Несмотря на невыносимую тяжесть разлуки (Что она делает? Где она? С ней ли этот… ее муж?), Жан неожиданно для себя самого наслаждался своей одинокой жизнью, одиночеством в сердце Парижа. Он чувствовал себя, как путешественник в море… Никто не придет, никто с тобой не заговорит, никто не нарушит твою грусть; ни назойливых посетителей, ни развлечений… Да еще это восхитительное чувство бесцельной траты времени! Он не раскрывал учебников, а если случайно и заглядывал в них, то тут же отбрасывал в сторону. Он не искал оправданий своему безделью: Сесиль заполняла все — воздух, мысли, она была для него и оправданием, и свидетельством вины, прощением и раскаянием. Впрочем, он много читал — все, что попадалось под руку, наугад беря книги, стоявшие на полке в спальне. Книги Робера Гайяра очень мало походили на те, какие обычно читал Жан. Случайно он набрел на книгу под названием «Горы и люди»[54], перевод с русского. Он взял ее в руки с чувством недоверия. Он боялся пропаганды. Но эта книга оказалась увлекательной, как Жюль Верн… Он с жадностью прочел всю библиотеку зятя.

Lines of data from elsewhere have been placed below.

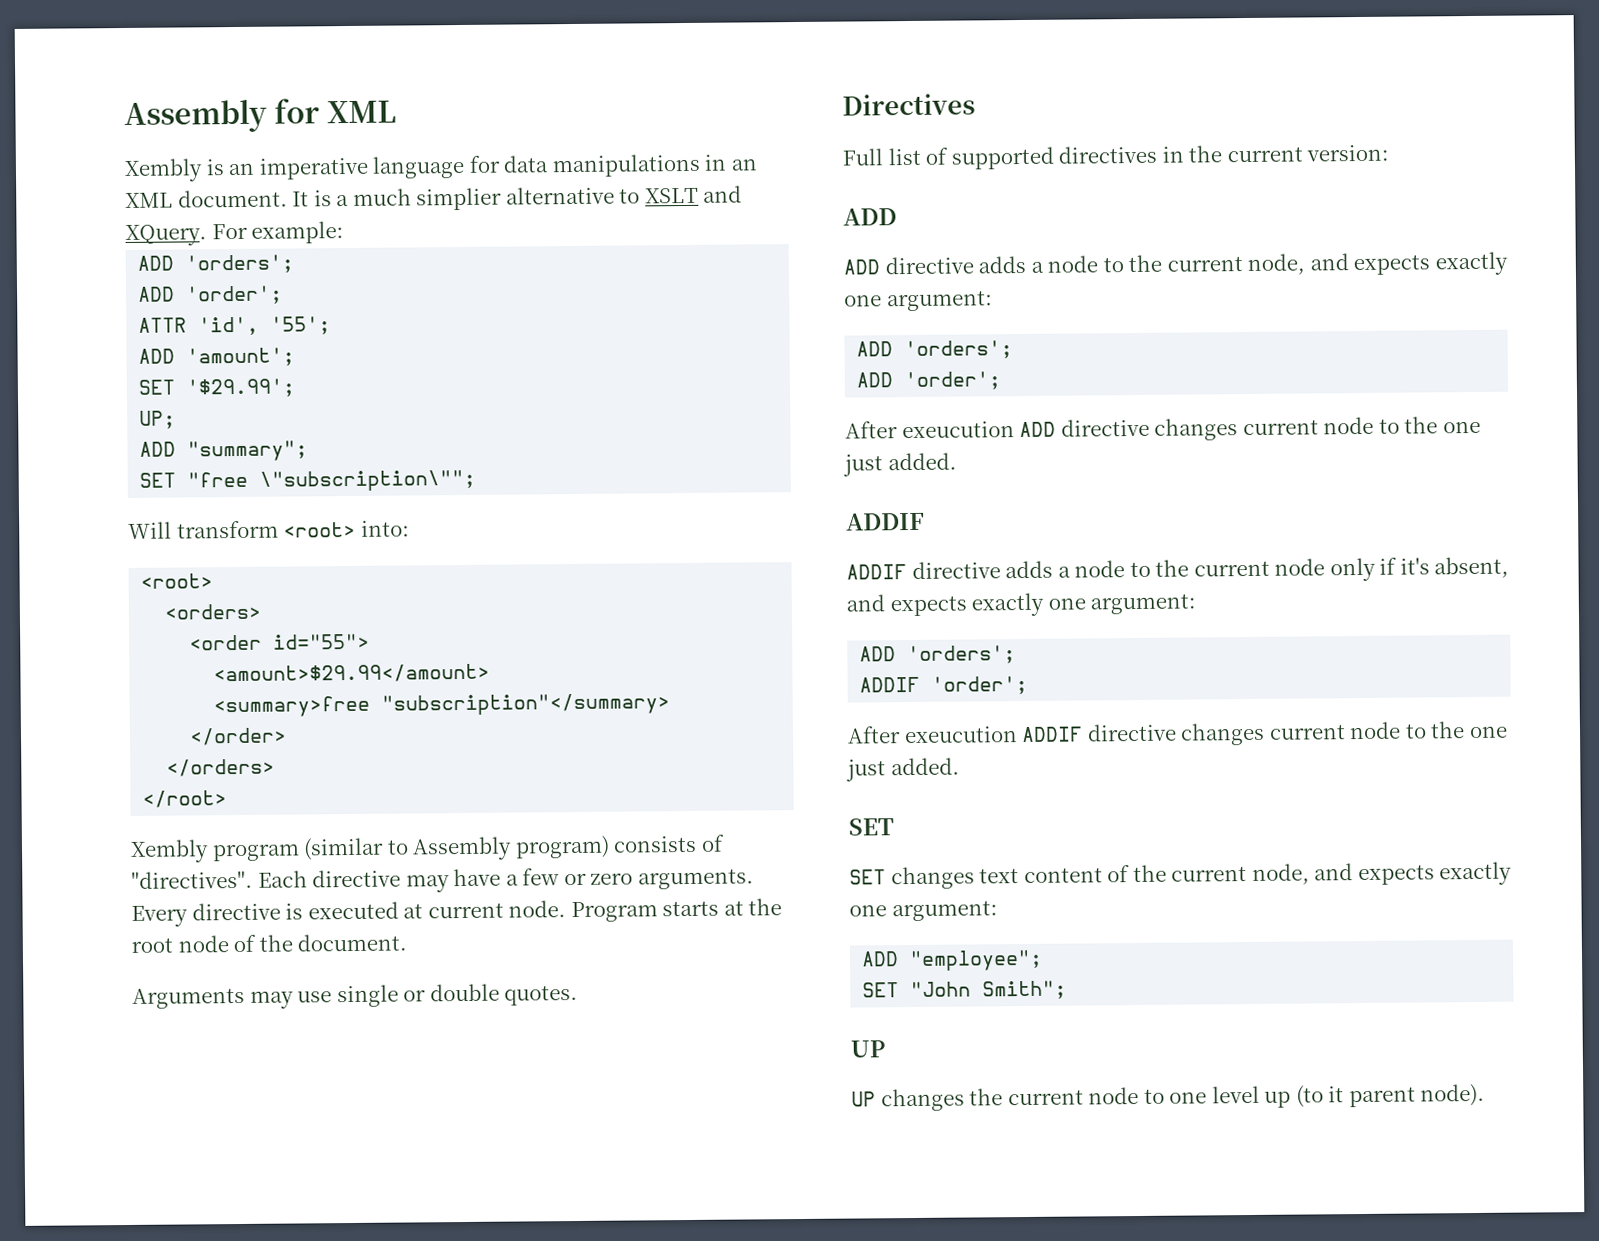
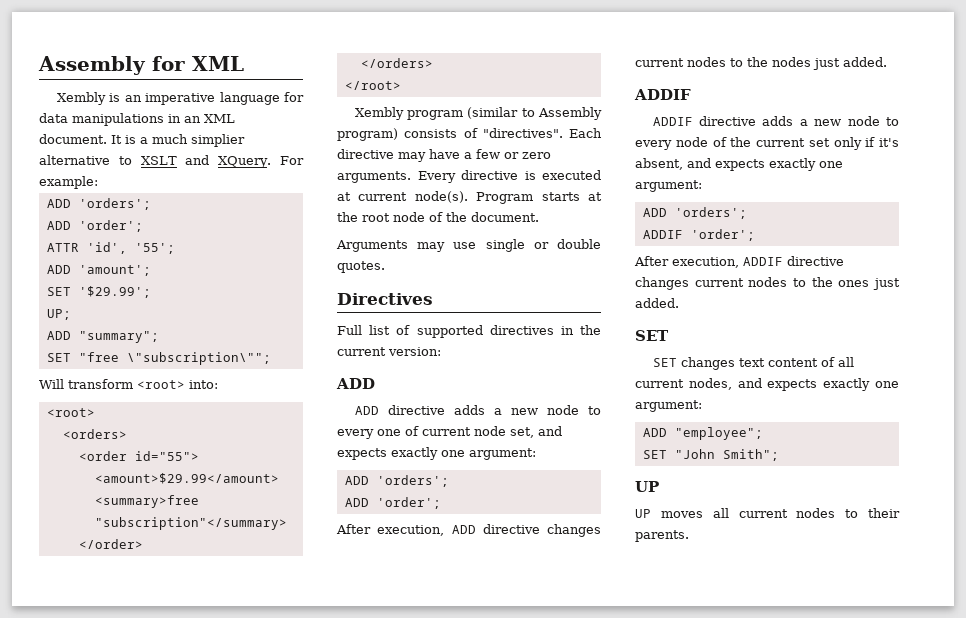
[508,900,567,918] node. -> [414,191,468,203] node(s).
[1047,253,1306,275] node to the current node, -> [510,405,601,415] [337,426,534,439] new node to every one of current node set,
[901,421,1015,439] exeucution -> [377,525,445,536] execution,
[1323,416,1481,435] node to the one -> [687,57,811,67] nodes to the nodes
[1074,558,1326,578] node to the current node -> [814,116,899,126] [635,137,830,150] new node to every node of the current set
[903,726,1018,744] exeucution -> [672,257,739,268] execution,
[1349,721,1508,740] node to the one -> [748,277,870,287] nodes to the ones
[1132,863,1310,885] the current node, -> [837,357,854,367] [635,378,732,390] all current nodes,
[880,1083,1486,1112] changes the current node to one level up (to it parent node). -> [660,508,900,518] [635,530,689,542] moves all current nodes to their parents.

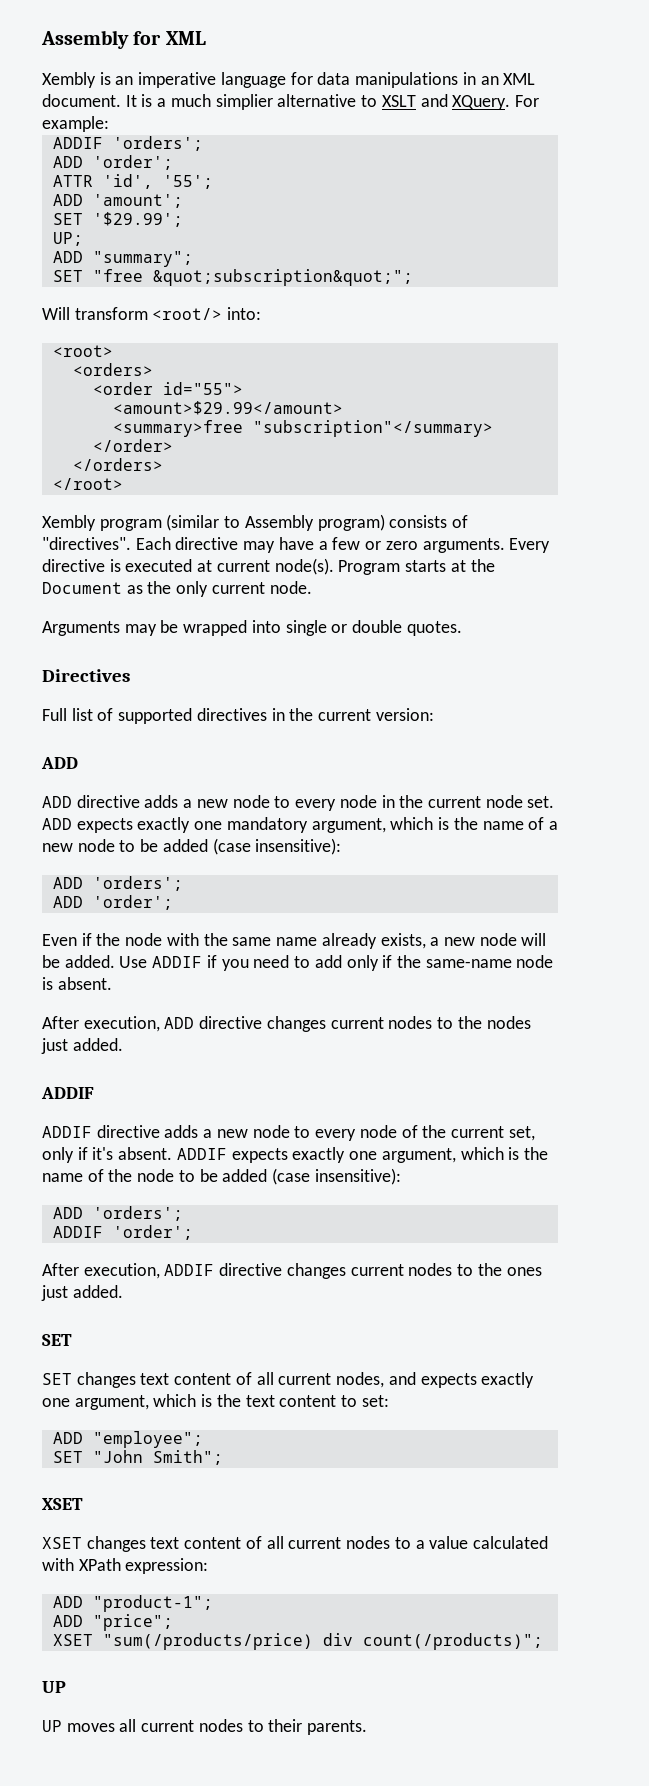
[46,199,71,208] ADD -> [52,137,103,149] ADDIF
[126,352,271,365] \"subscription\""; -> [152,269,413,286] &quot;subscription&quot;";
[137,380,185,389] <root> -> [152,308,223,320] <root/>
[362,212,539,222] root node of the document. -> [42,581,312,597] Document as the only current node.
[453,242,477,249] use -> [160,620,281,636] be wrapped into
[377,426,562,438] [337,447,536,460] [344,475,449,487] [344,497,441,509] one of current node set, and expects exactly one argument: // ADD 'orders'; // ADD 'order'; -> [339,795,555,808] [42,817,558,833] [42,838,342,855] [52,876,183,891] [52,895,173,910] [42,933,547,949] [42,955,554,971] [42,977,112,990] node in the current node set. ADD expects exactly one mandatory argument, which is the name of a new node to be added (case insensitive): // ADD 'orders'; // ADD 'order'; // Even if the node with the same name already exists, a new node will be added. Use ADDIF if you need to add only if the same-name node is absent.
[808,138,830,147] set -> [508,1126,535,1141] set,
[635,158,843,171] [635,180,702,192] absent, and expects exactly one argument: -> [118,1147,548,1163] [42,1168,401,1185] absent. ADDIF expects exactly one argument, which is the name of the node to be added (case insensitive):
[635,400,702,412] argument: -> [74,1394,389,1410] argument, which is the text content to set:
(779, 455) none -> [42,1498,83,1510] [42,1536,548,1552] [42,1558,209,1574] [52,1595,213,1612] [52,1614,173,1631] [52,1633,543,1650] // XSET // XSET changes text content of all current nodes to a value calculated with XPath expression: // ADD "product-1"; // ADD "price"; // XSET "sum(/products/price) div count(/products)";

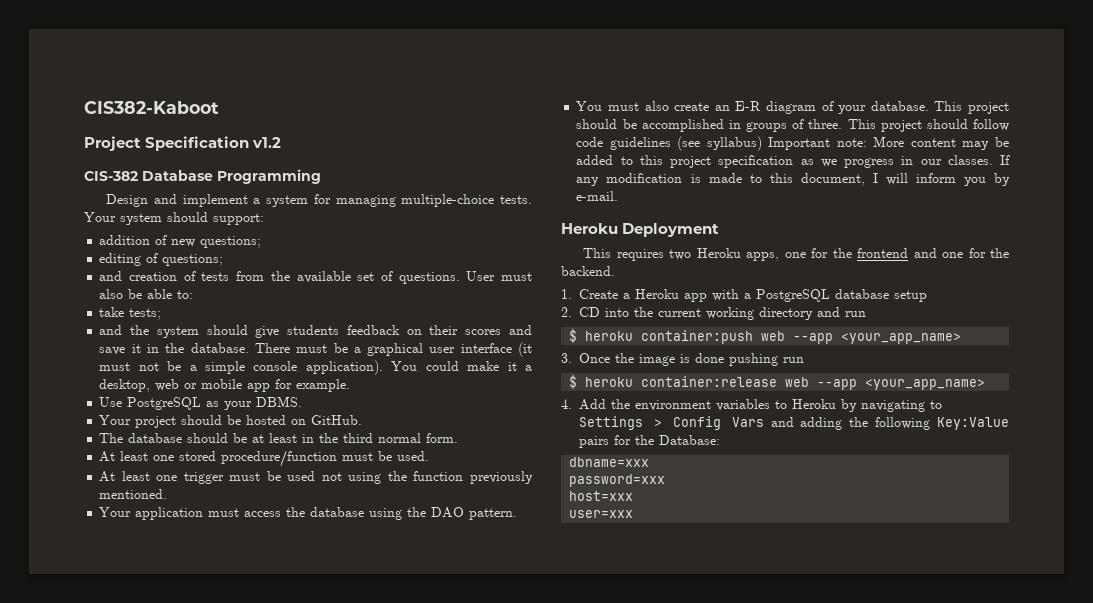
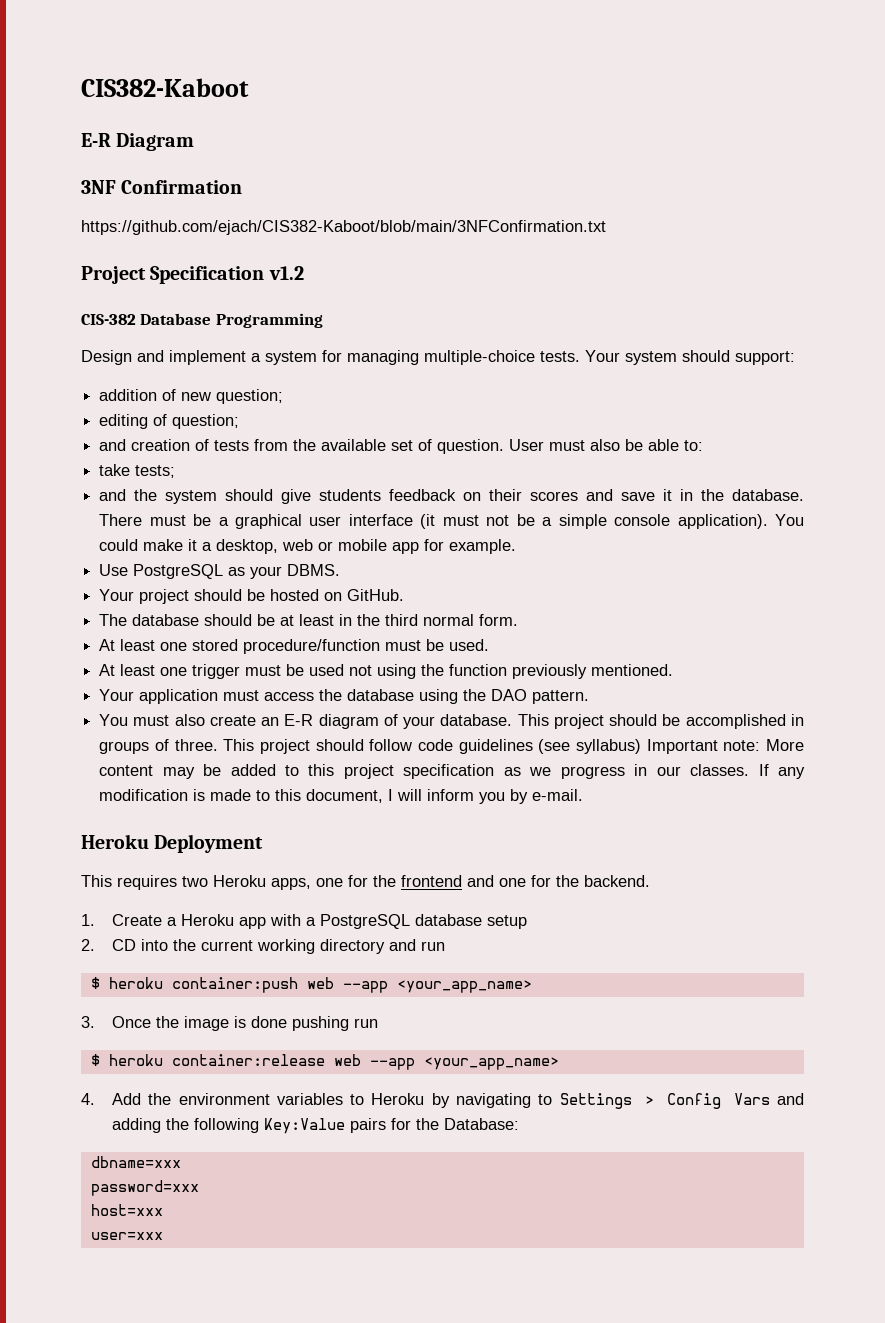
(219, 107) none -> [81,133,195,151] [81,180,243,194] [81,220,606,235] // E-R Diagram // 3NF Confirmation // https://github.com/ejach/CIS382-Kaboot/blob/main/3NFConfirmation.txt
[200,236,262,248] questions; -> [216,389,284,404] question;
[162,254,224,266] questions; -> [172,414,240,429] question;
[398,272,460,284] questions. -> [437,439,505,454] question.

По правде сказать, ему было любопытно, какие взгляды у Робера Гайяра. Отец Жана всегда говорил об «этом лавочнике» со злобным презрением, Жан тоже не чувствовал особой симпатии к зятю и ни за что на свете не стал бы беседовать с ним о чем-нибудь, кроме погоды, занятий, семейных новостей и так далее. А здесь он внезапно проник в личную жизнь Гайяра и Ивонны. В первые дни это его смущало, но теперь он, кажется, способен был рыться в их ящиках, читать их письма. Не из нечистого любопытства, нет! Он подозревал, что до сих пор был к ним несправедлив, и теперь хотел узнать их как можно лучше, узнать изнутри. Он вдруг почувствовал себя с ними так же, как в беседах с Сесиль, когда говорил с ней по телефону.